**Work to complete**. Out of all the lines below, count those with the word "start". Give the number only.

[Web interface edit records]
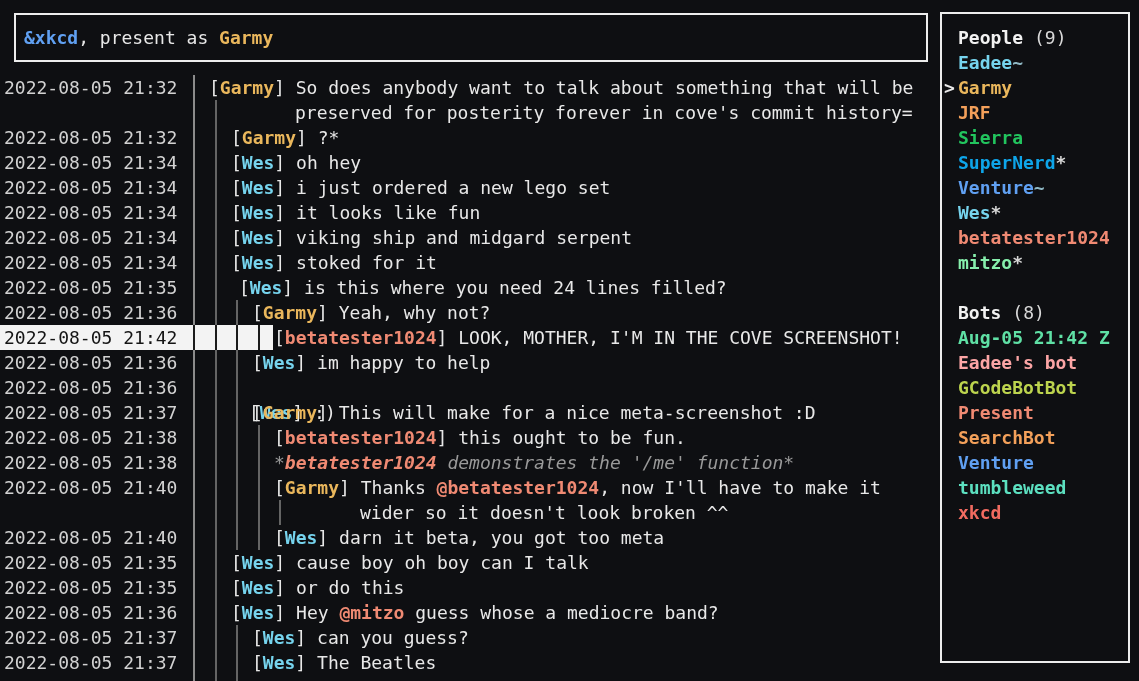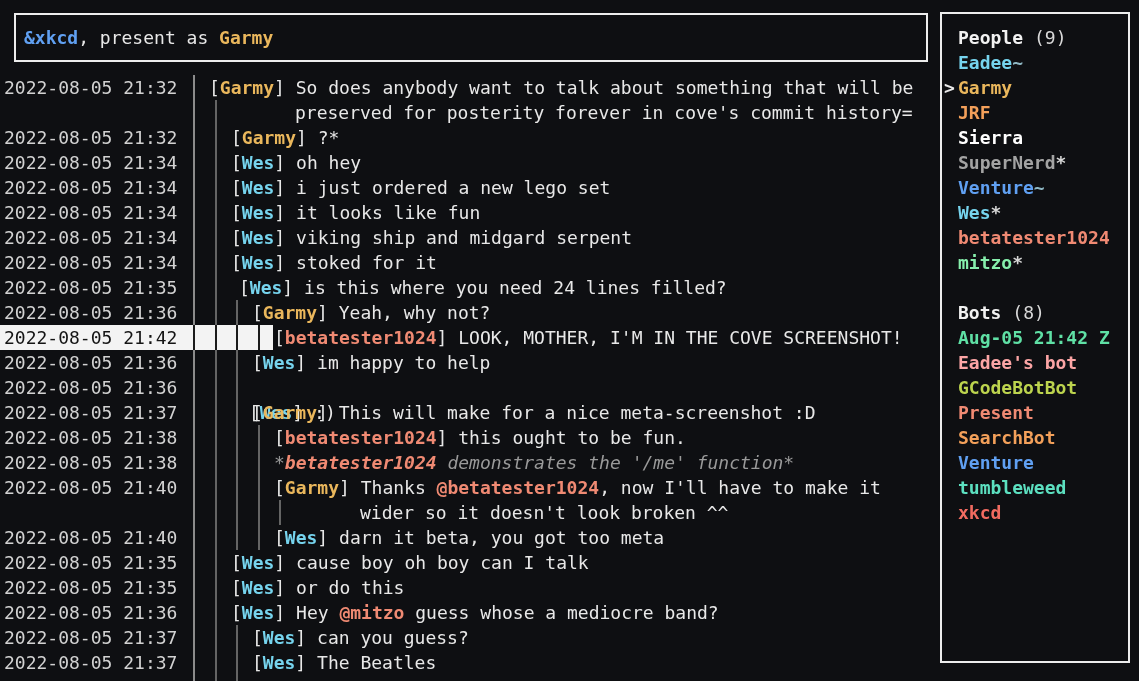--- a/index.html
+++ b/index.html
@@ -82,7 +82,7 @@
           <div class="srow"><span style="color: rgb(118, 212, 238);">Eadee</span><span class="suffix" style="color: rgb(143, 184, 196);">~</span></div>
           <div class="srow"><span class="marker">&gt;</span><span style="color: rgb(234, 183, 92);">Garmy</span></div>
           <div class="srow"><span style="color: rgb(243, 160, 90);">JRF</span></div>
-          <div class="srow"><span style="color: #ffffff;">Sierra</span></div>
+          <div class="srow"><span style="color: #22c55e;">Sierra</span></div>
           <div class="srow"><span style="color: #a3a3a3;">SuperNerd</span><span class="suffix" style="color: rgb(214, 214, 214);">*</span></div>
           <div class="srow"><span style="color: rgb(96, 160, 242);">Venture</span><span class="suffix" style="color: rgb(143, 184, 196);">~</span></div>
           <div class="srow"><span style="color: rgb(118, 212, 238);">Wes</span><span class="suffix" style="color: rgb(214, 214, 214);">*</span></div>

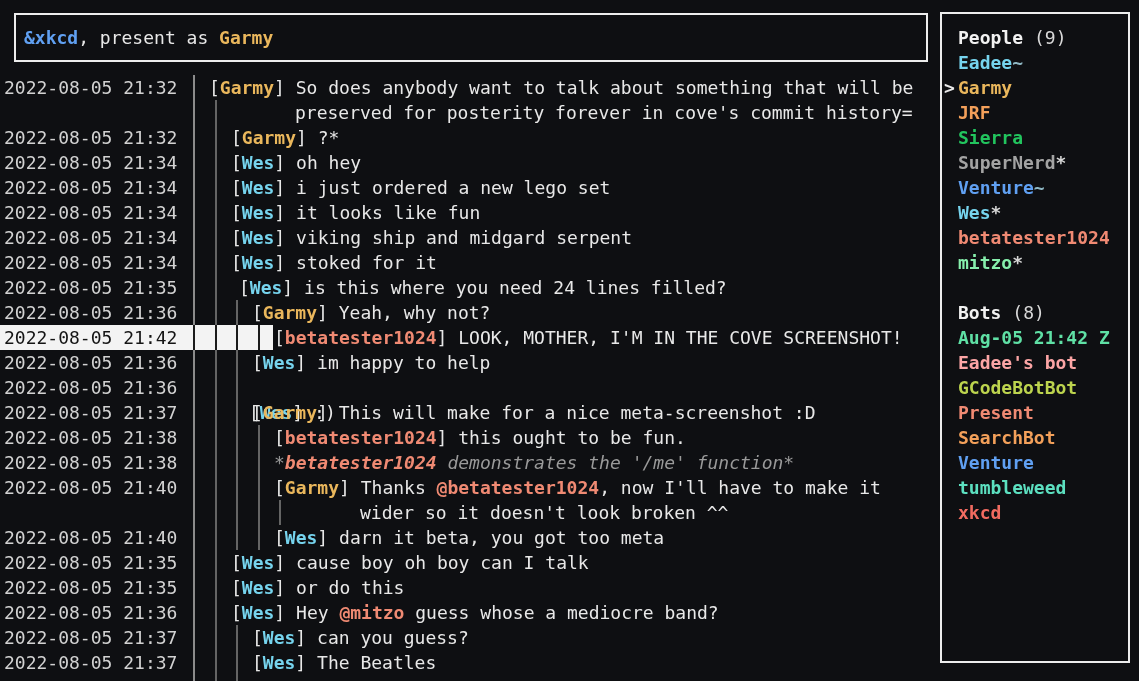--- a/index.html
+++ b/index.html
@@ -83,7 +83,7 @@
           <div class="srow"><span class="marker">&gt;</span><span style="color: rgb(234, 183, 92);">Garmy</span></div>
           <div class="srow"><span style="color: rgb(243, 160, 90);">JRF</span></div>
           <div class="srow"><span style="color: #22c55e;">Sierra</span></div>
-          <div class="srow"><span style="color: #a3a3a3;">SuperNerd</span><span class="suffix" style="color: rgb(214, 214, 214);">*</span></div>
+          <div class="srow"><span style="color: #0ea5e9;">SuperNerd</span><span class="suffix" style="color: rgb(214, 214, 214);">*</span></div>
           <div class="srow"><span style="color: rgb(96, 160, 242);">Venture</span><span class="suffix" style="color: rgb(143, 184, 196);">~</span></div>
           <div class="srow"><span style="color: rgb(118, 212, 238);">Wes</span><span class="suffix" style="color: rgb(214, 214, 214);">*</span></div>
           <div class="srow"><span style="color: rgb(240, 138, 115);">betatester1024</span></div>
* * *
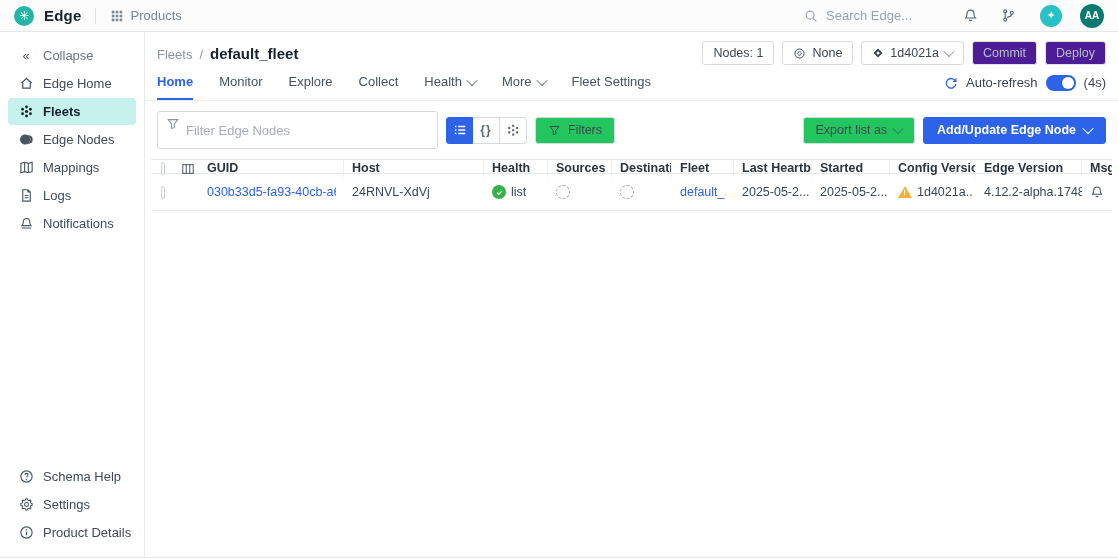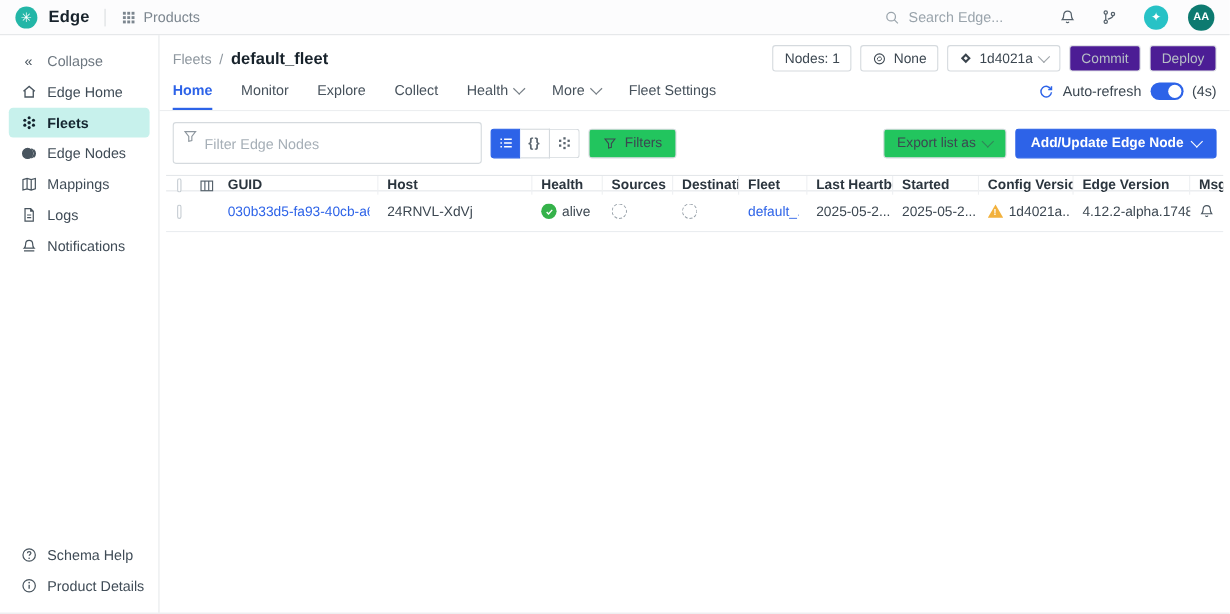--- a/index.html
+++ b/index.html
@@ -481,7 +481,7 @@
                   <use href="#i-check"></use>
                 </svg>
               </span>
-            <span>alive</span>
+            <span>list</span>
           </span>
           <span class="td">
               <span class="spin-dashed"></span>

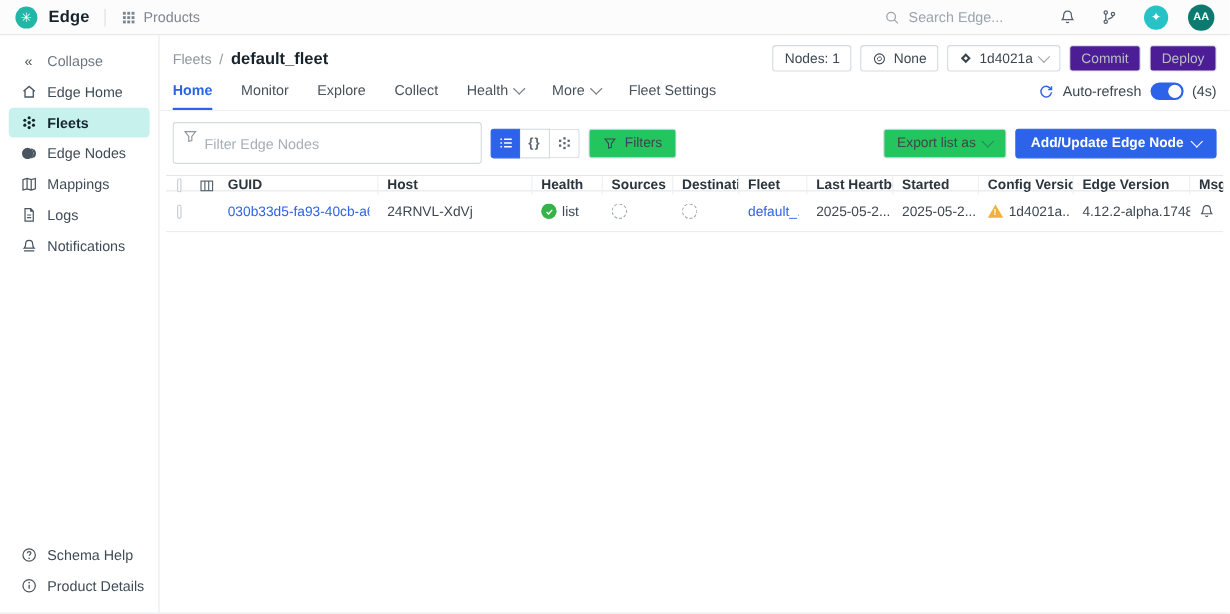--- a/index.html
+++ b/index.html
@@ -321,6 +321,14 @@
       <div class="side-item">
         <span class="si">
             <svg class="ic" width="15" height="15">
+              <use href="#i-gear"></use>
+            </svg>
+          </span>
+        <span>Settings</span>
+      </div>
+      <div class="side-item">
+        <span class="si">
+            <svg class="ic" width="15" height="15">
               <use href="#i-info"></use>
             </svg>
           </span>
--
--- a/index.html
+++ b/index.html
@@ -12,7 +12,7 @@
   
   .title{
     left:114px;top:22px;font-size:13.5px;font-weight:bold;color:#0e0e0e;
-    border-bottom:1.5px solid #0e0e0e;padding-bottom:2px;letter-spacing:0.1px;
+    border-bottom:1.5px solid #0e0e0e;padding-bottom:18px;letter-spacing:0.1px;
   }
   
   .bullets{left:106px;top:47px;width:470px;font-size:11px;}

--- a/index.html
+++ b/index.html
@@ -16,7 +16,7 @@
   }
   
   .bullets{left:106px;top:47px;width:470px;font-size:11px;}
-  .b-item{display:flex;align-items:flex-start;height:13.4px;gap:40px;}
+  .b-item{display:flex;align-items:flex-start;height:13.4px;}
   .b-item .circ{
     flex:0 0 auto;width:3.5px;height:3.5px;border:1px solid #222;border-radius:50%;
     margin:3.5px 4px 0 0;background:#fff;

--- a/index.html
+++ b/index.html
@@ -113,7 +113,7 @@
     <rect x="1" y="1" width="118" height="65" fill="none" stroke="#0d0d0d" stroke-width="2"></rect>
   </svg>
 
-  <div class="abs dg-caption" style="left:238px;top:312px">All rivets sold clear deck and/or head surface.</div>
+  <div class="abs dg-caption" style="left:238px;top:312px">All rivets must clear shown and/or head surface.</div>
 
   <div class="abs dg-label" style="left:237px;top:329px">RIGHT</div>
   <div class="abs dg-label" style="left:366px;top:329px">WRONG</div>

**Solution to the problem**. 2